Por: Gene y Kenton Getz

 

Conoce a Timoteo, un joven que creció en la ciudad de Listra. Allí, casi todas las personas eran gentiles paganos que adoraban a los dioses griegos Zeus y Hermes. Afortunadamente, la madre de este joven era una mujer judía que temía al Señor y le enseñó sobre el Dios de Abraham, de Isaac y de Jacob. 

 

Cuando Pablo y su compañero misionero Bernabé entraron en Listra, comenzaron a hablar de las buenas nuevas, respecto al don de la vida eterna mediante la fe en el Señor Jesucristo. Mientras el apóstol explicaba la historia de salvación, observó a un paralítico que escuchaba atentamente y “tenía fe para ser sanado” (Hechos 14:9), por lo cual, le dijo: “¡Levántate!” (v. 10). Al instante, Dios lo sanó y ¡pudo caminar por primera vez en su vida! 

 

La multitud que vio lo sucedido estaba sorprendida. Al instante, pensaron que su dios Hermes se había encarnado en la persona de Pablo y que Bernabé era Zeus, así que comenzaron a adorarlos. 

 

Pablo y Bernabé estaban horrorizados y avergonzados. Literalmente, “se rasgaron la ropa” (v. 14) y gritaron que eran hombres, no dioses. Sin embargo, ocurrió algo inesperado: algunos judíos enojados pusieron a la multitud en su contra, por lo que enfocaron su oposición en Pablo, lo apedrearon y como creyeron que estaba muerto, arrojaron su cuerpo a las afueras de la ciudad. 

 

Entonces, sucedió otro acontecimiento milagroso.
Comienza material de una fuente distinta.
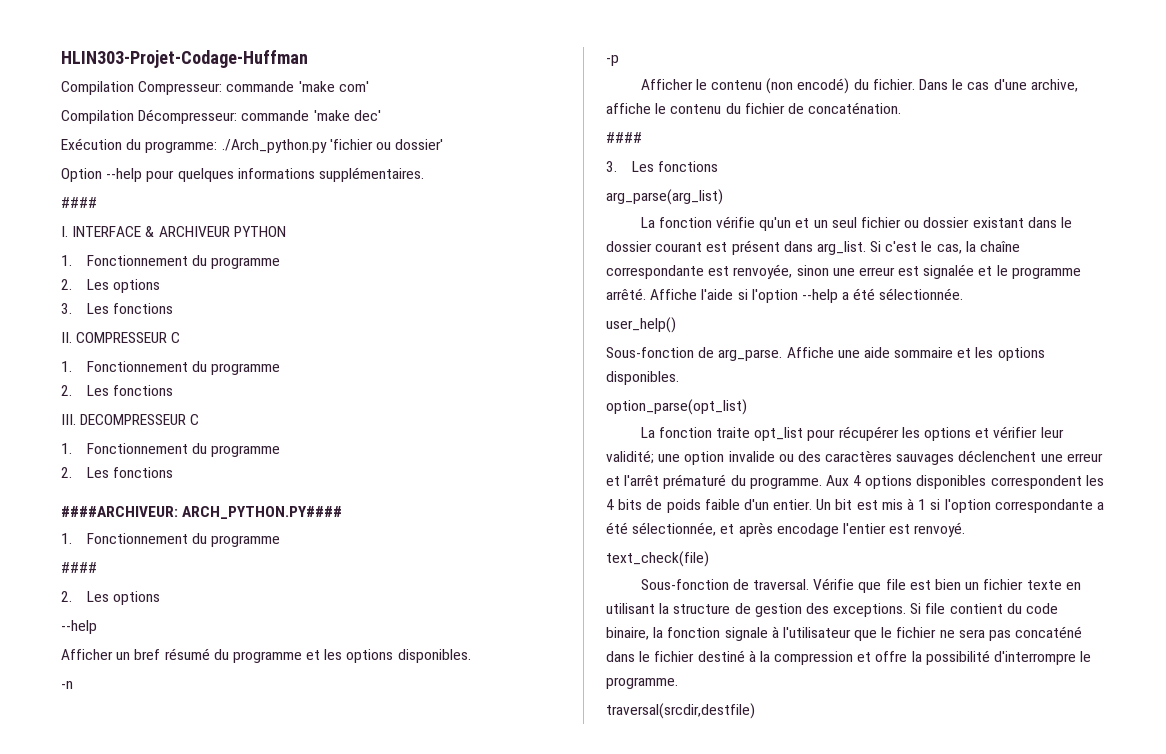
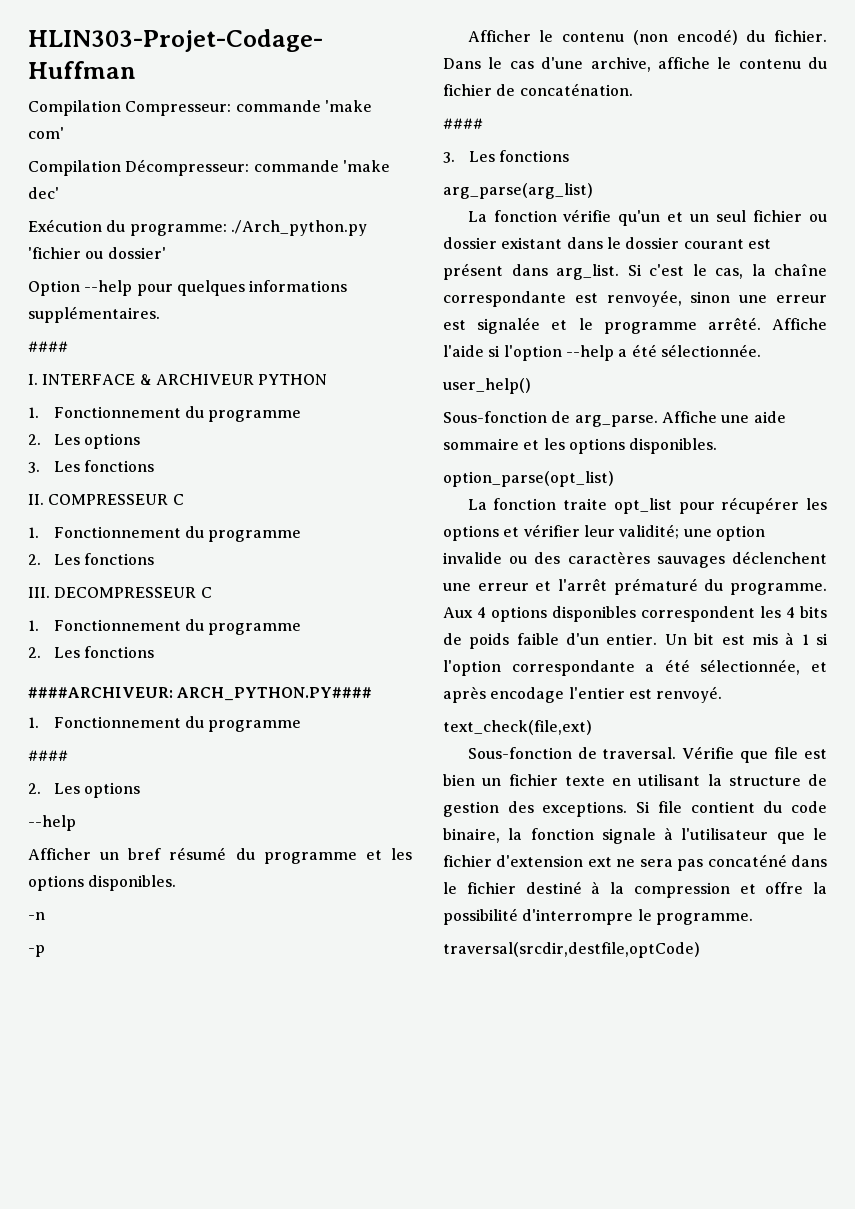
[606,551,709,567] text_check(file) -> [443,720,592,735] text_check(file,ext)
(937, 632) none -> [496,855,612,867] d'extension ext
[606,703,755,719] traversal(srcdir,destfile) -> [443,942,700,958] traversal(srcdir,destfile,optCode)

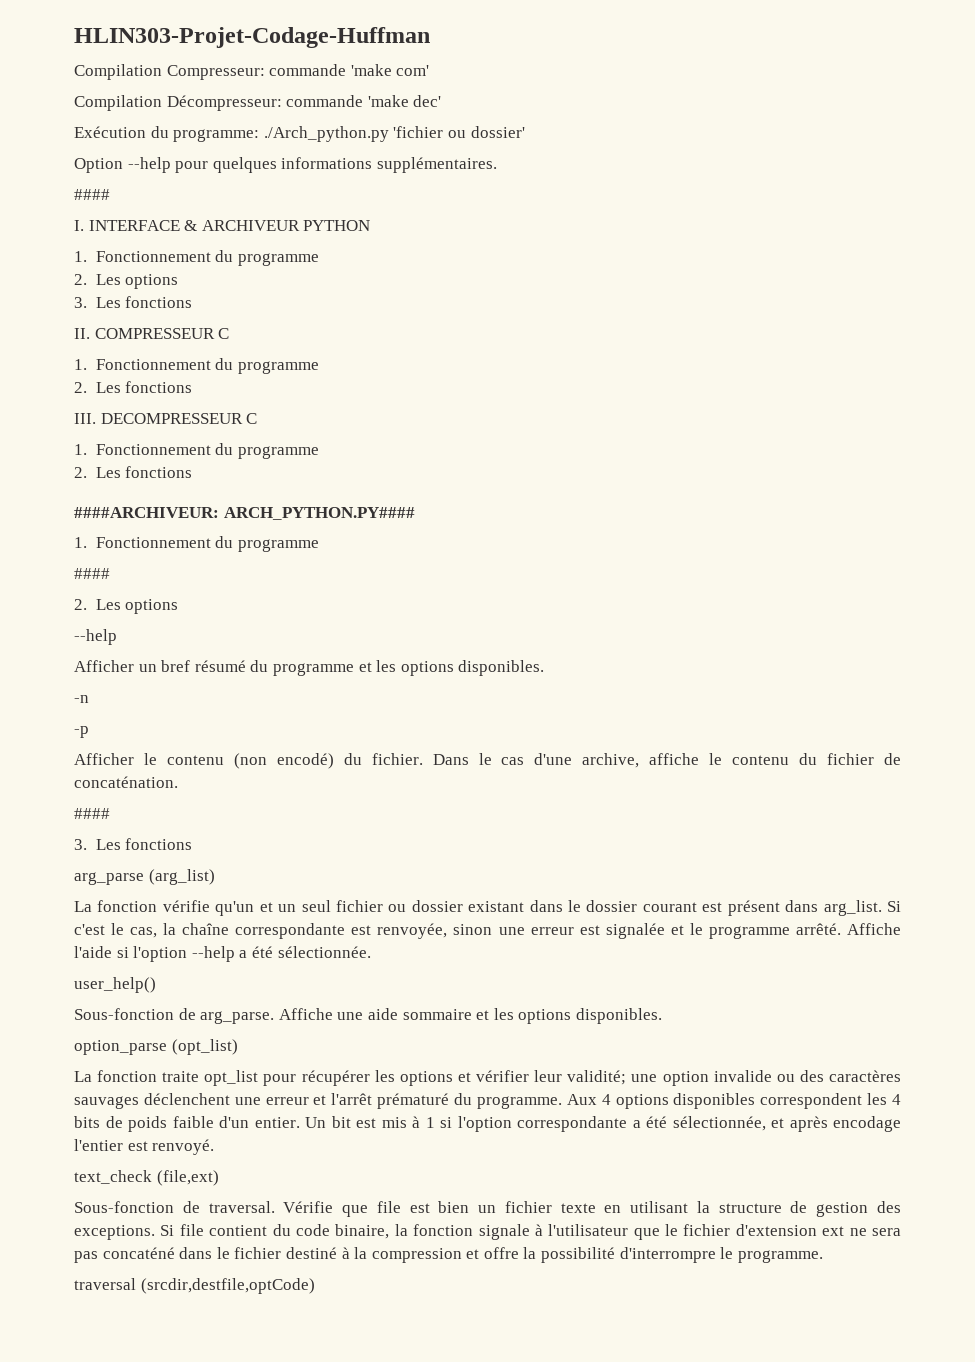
[443,183,593,199] arg_parse(arg_list) -> [74,869,215,885] arg_parse (arg_list)
[443,471,614,487] option_parse(opt_list) -> [74,1039,238,1055] option_parse (opt_list)
[443,720,592,735] text_check(file,ext) -> [74,1170,219,1186] text_check (file,ext)
[443,942,700,958] traversal(srcdir,destfile,optCode) -> [74,1278,315,1294] traversal (srcdir,destfile,optCode)

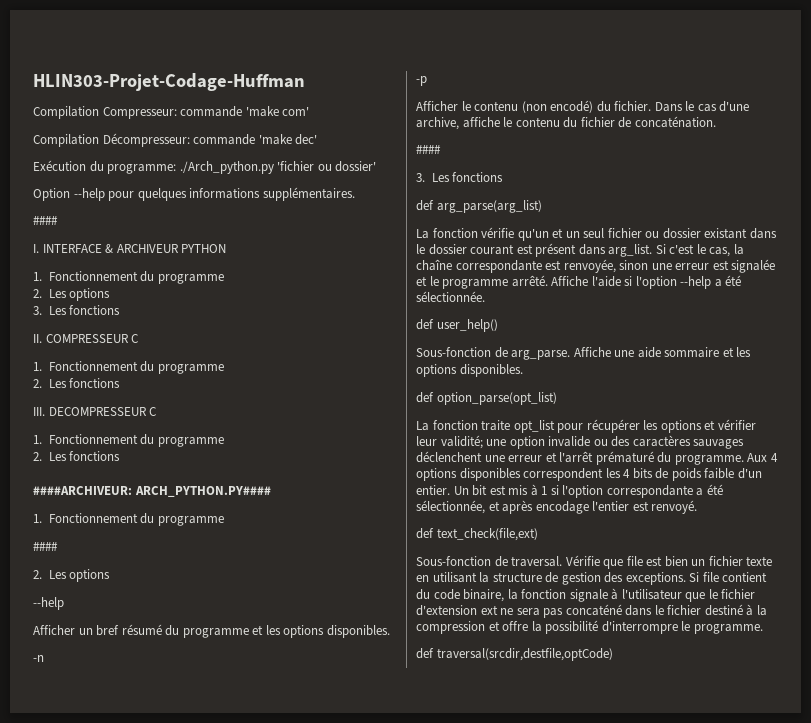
[74,869,215,885] arg_parse (arg_list) -> [416,200,542,213] def arg_parse(arg_list)
(371, 952) none -> [416,319,434,330] def
[74,1039,238,1055] option_parse (opt_list) -> [416,392,557,405] def option_parse(opt_list)
[74,1170,219,1186] text_check (file,ext) -> [416,528,538,541] def text_check(file,ext)
[74,1278,315,1294] traversal (srcdir,destfile,optCode) -> [416,648,613,661] def traversal(srcdir,destfile,optCode)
Mientras un grupo de creyentes lo rodeaba, él se levantó de forma sobrenatural, regresó a la ciudad y después, se fue con Bernabé a otro sitio. Fue en algún momento durante esos acontecimientos cuando Timoteo y su madre Eunice oyeron el mensaje de salvación y pusieron su fe en el Señor Jesucristo. 

 

Veamos más detenidamente las experiencias de Timoteo cuando era niño, mientras crecía en esta ciudad pagana. Él había observado la adoración pagana que a menudo se asociaba con todo tipo de inmoralidad sexual. Probablemente, su propio padre adoraba a los dioses griegos Zeus y Hermes. Quizás había presenciado, o al menos oído, sobre la infidelidad sexual de su padre, lo cual no era de sorprender, ya que ocurría en todo el imperio romano. 

 

Sin embargo, a pesar de crecer allí, su madre le enseñó mucho sobre el Antiguo Testamento. En la segunda carta que Pablo le escribió, le recordó: “Desde la niñez, se te han enseñado las sagradas Escrituras” (2 Timoteo 3:15).

 

¿Qué le enseñó su madre? Por supuesto, solo podemos especular, pero desde luego, podemos deducir que le contó cómo Dios liberó a los hijos de Israel de Egipto. Más importante aún, le debió de haber enseñado los Diez Mandamientos. Timoteo se habría sorprendido al escuchar lo que ocurrió en el Monte Sinaí, cuando el Señor habló literalmente desde la montaña, que se consumía con fuego y humo, y después grabó los mandamientos en dos tablas de piedra. Al ver las actividades idólatras de su entorno (todos los días), los dos primeros mandamientos se habrían quedado grabados en su mente: 

 

No tengas ningún otro dios aparte de mí. No te hagas ninguna clase de ídolo ni imagen de ninguna cosa que está en los cielos, en la tierra, o en el mar. No te inclines ante ellos ni les rindas culto (Éxodo 20:3-5).

 

Extraído del libro La medida de un joven.